Friday, July 1, 2011

99 Days and Counting

Soooooo.....

Training Update
It's 99 days until the Army 10 Miler and training has been... well... let's say I actually need to start training. I've been enjoying my love affair with cycling, but alas the ATM is not a bike race. So, I'm putting cycling on the back burner and putting running back on the front lines. Tomorrow, I'm going to try running with this group called the Kingstowne Striders. They have a 3- and 5- mile run every Saturday. So, I'm going to try and do the 5 mile run with this group. I know it'll be the slowest 5 miler this year. Why not run with ARRC, you ask? Well, they meet at 6am. They're already up to 8 miles according to their schedule. And they're sooooo far away. So, I'm going to try this new group on for size. If all else fails I'll have to commit to training on my own.

Weight Update
After weeks of staring at the same number on the scale, I am finally down a pound!!! Most of you are probably thinking, "BFD, one pound." But it's like finally descending after a long, bumpy flight. I felt relieved that my hard work for the last 2 weeks is finally starting to pay off. I've been incorporating a lot of changes to my daily eating habits and cutting out most of my indulgences. So here's what I've done so far.

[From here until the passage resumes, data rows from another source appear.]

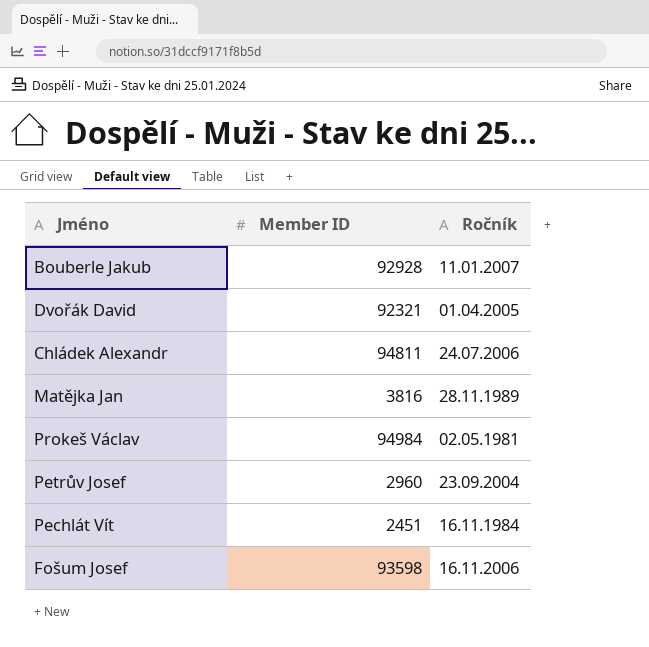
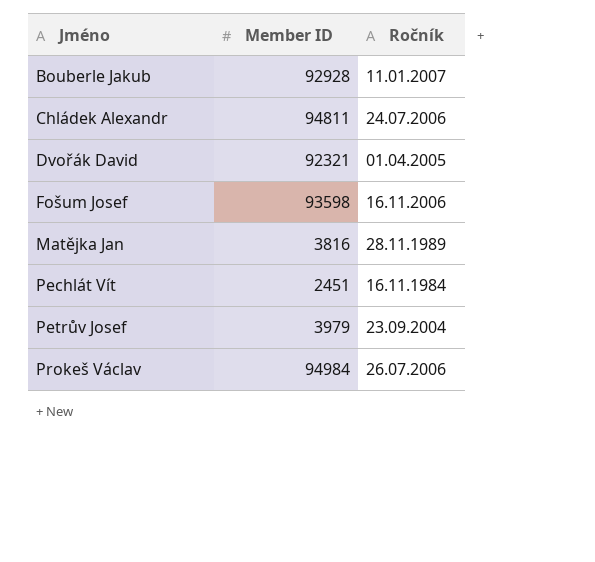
row order: none -> Jméno ascending
Petrův Josef | Member ID: 2960 -> 3979
Prokeš Václav | Ročník: 02.05.1981 -> 26.07.2006

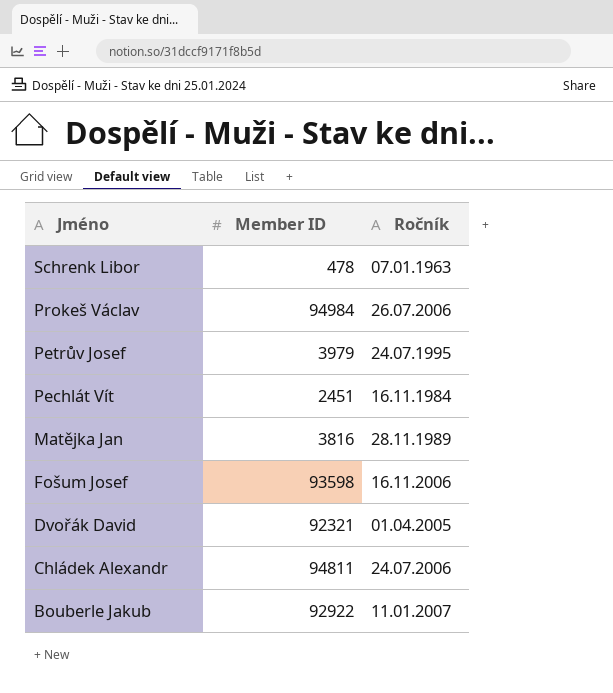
row order: Jméno ascending -> Jméno descending
row Schrenk Libor: none -> 478 | 07.01.1963
Petrův Josef | Ročník: 23.09.2004 -> 24.07.1995
Bouberle Jakub | Member ID: 92928 -> 92922

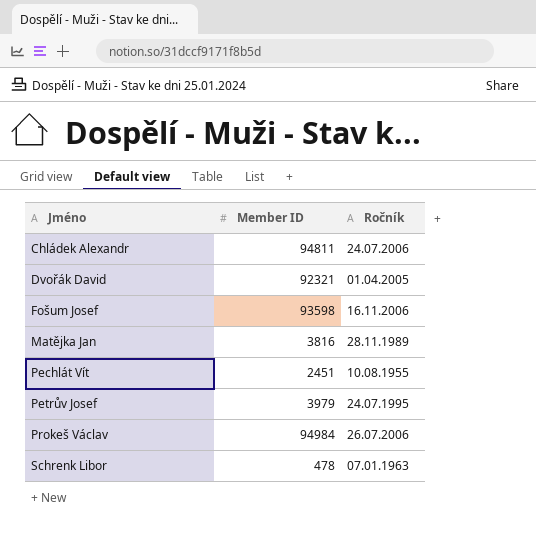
row order: Jméno descending -> Jméno ascending
row Bouberle Jakub: 92922 | 11.01.2007 -> none
Pechlát Vít | Ročník: 16.11.1984 -> 10.08.1955

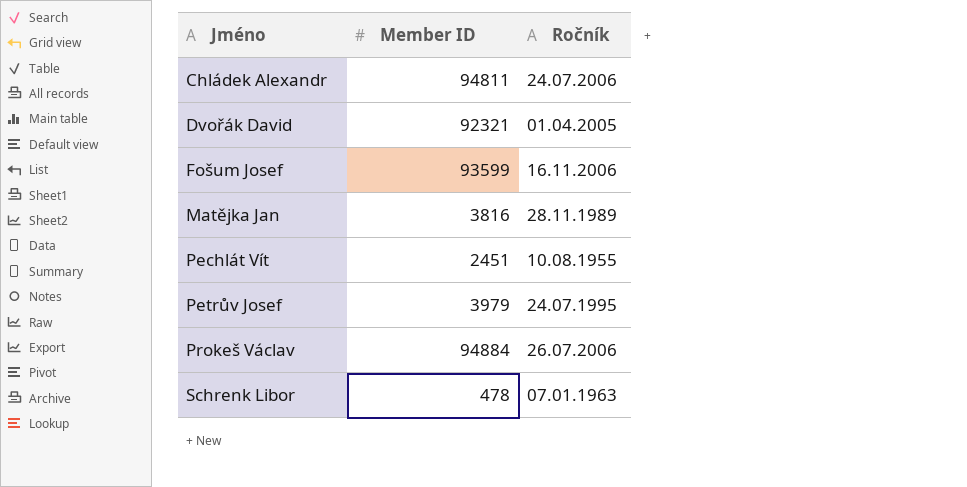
Fošum Josef | Member ID: 93598 -> 93599
Prokeš Václav | Member ID: 94984 -> 94884

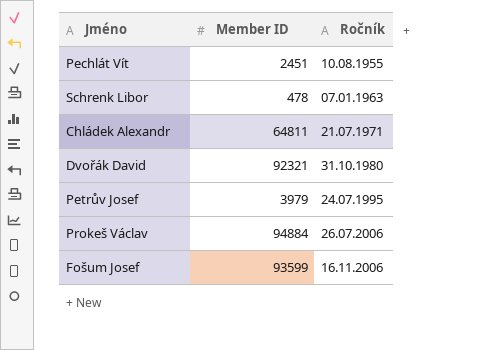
row order: Jméno ascending -> Ročník ascending
row Matějka Jan: 3816 | 28.11.1989 -> none
Chládek Alexandr | Member ID: 94811 -> 64811
Chládek Alexandr | Ročník: 24.07.2006 -> 21.07.1971
Dvořák David | Ročník: 01.04.2005 -> 31.10.1980

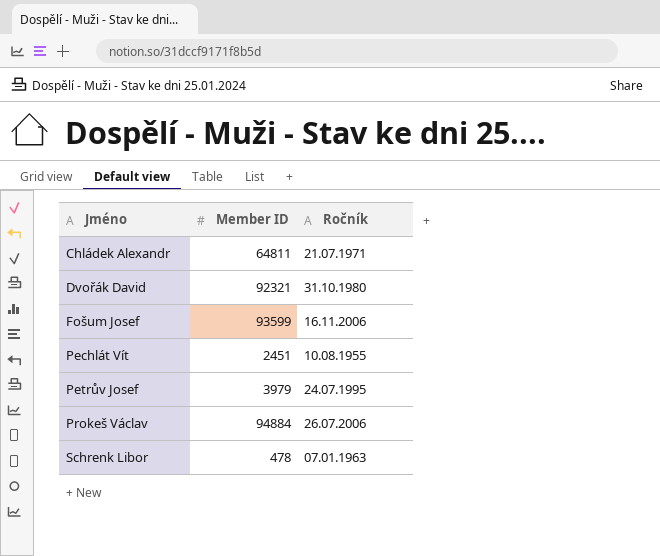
row order: Ročník ascending -> Jméno ascending

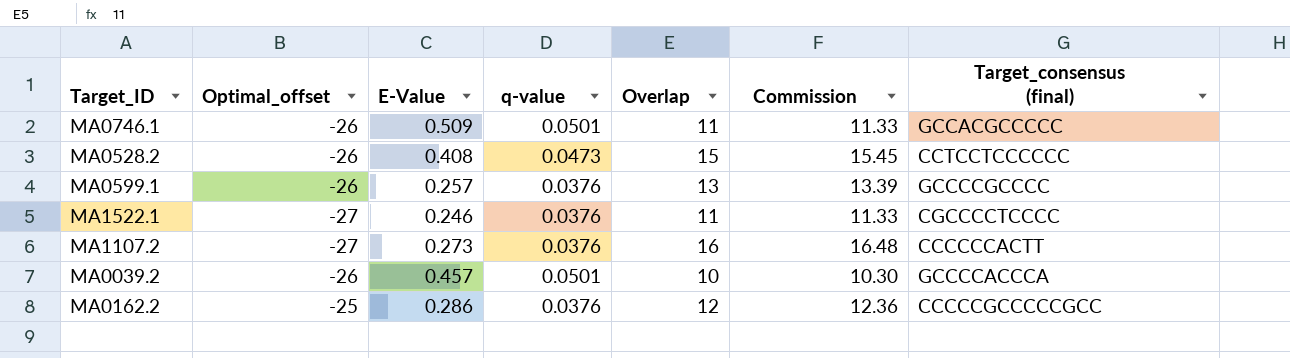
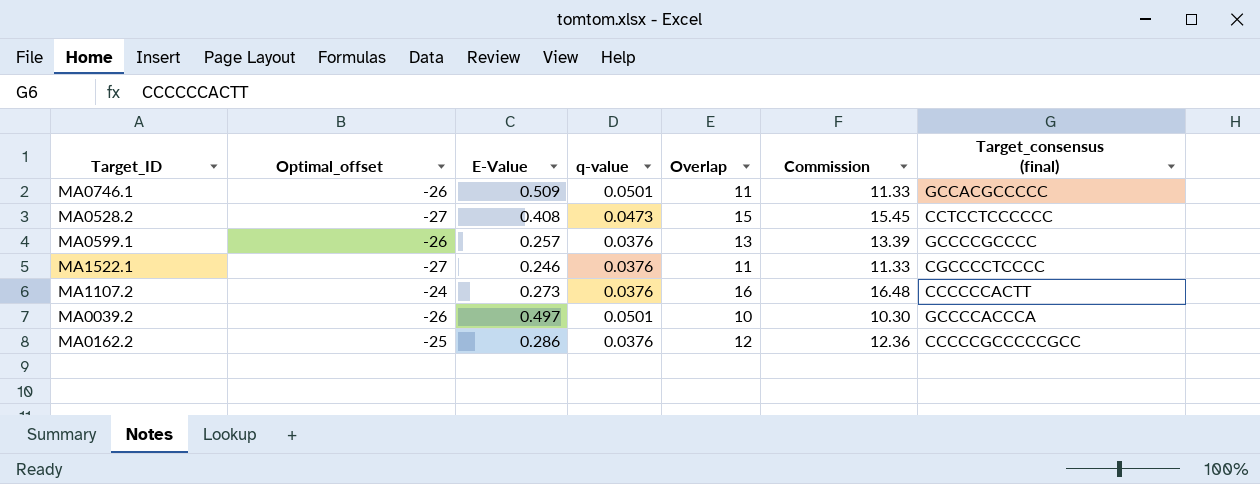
MA0528.2 | Optimal_offset: -26 -> -27
MA1107.2 | Optimal_offset: -27 -> -24
MA0039.2 | E-Value: 0.457 -> 0.497

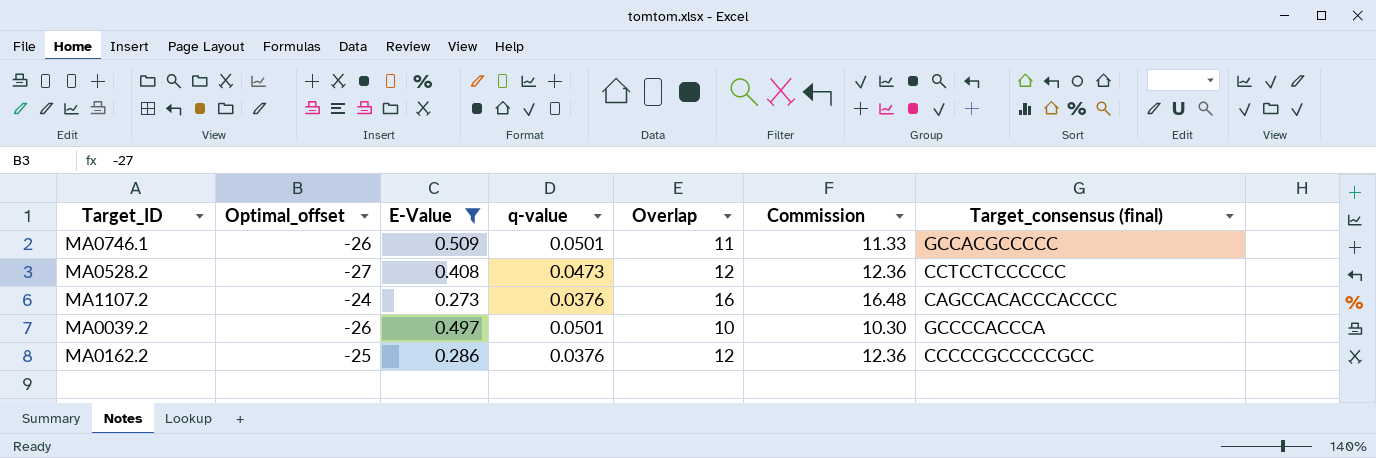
filter: none -> E-Value >= 0.273
MA0528.2 | Overlap: 15 -> 12
MA0528.2 | Commission: 15.45 -> 12.36
MA1107.2 | Target_consensus (final): CCCCCCACTT -> CAGCCACACCCACCCC

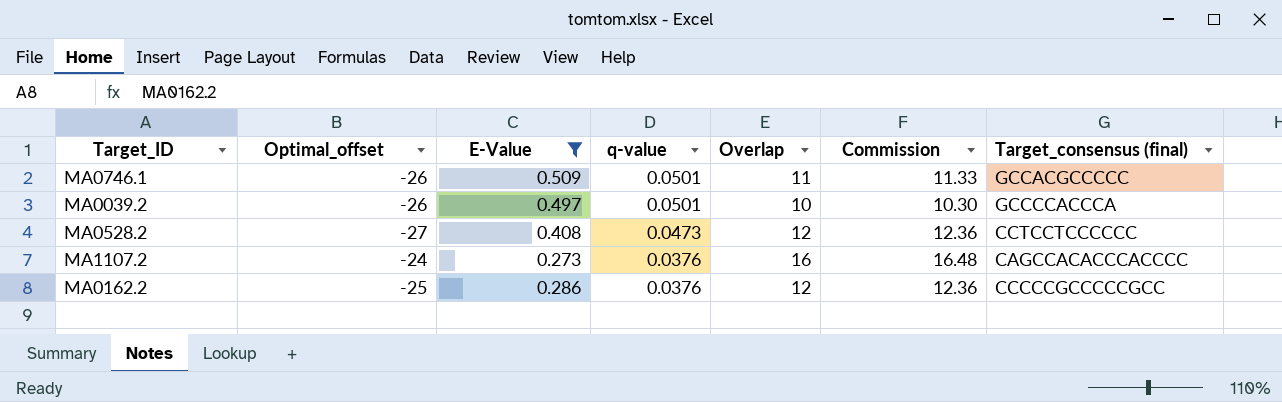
row order: none -> q-value descending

  1. No Fast Food. If it has a drive-thru it's off limits.
  2. No Wine/Alcohol. One glass of wine after dinner usually turned into 2 glasses and I can't enjoy 2 glasses of wine w/o something to eat. So 2 glasses of wine and several snacks later I've added an additional 500-700 calories after dinner.
  3. No Low Cal Snacks. I use to have a shelf stocked with 100-cal cookies, crackers and cakes. Nothing but refined carbs. So, I ditched them. Only thing I kept on my shelf is Pop Chips and whole grain Fruit Bars.
  4. Reduce Processed Foods. When shopping for groceries, I've banned myself from buying processed foods. The trick is if it has too many ingredients or lots of stuff I can't pronounce then it's off limits.
  5. Cut back on Starbucks. I'm down to twice a week.
  6. High Protein Breakfast. I've been eating mostly eggs w/ fruit, yogurt and a low cal protein shake for breakfast. I end up feeling fuller for much longer.
  7. Reducing carbs at dinner. I've heard that you shouldn't eat carbs after 5pm. I'm trying this out to see if it makes a difference.
  8. Eating more fruits and vegetables. 'Nuf said.
So, thanks to all that hard work, I'm finally dropping the lbs which is totally awesome!!! I need to go to bed now. I'll update after this weekend with the results of my weigh in. Good Night, Everyone.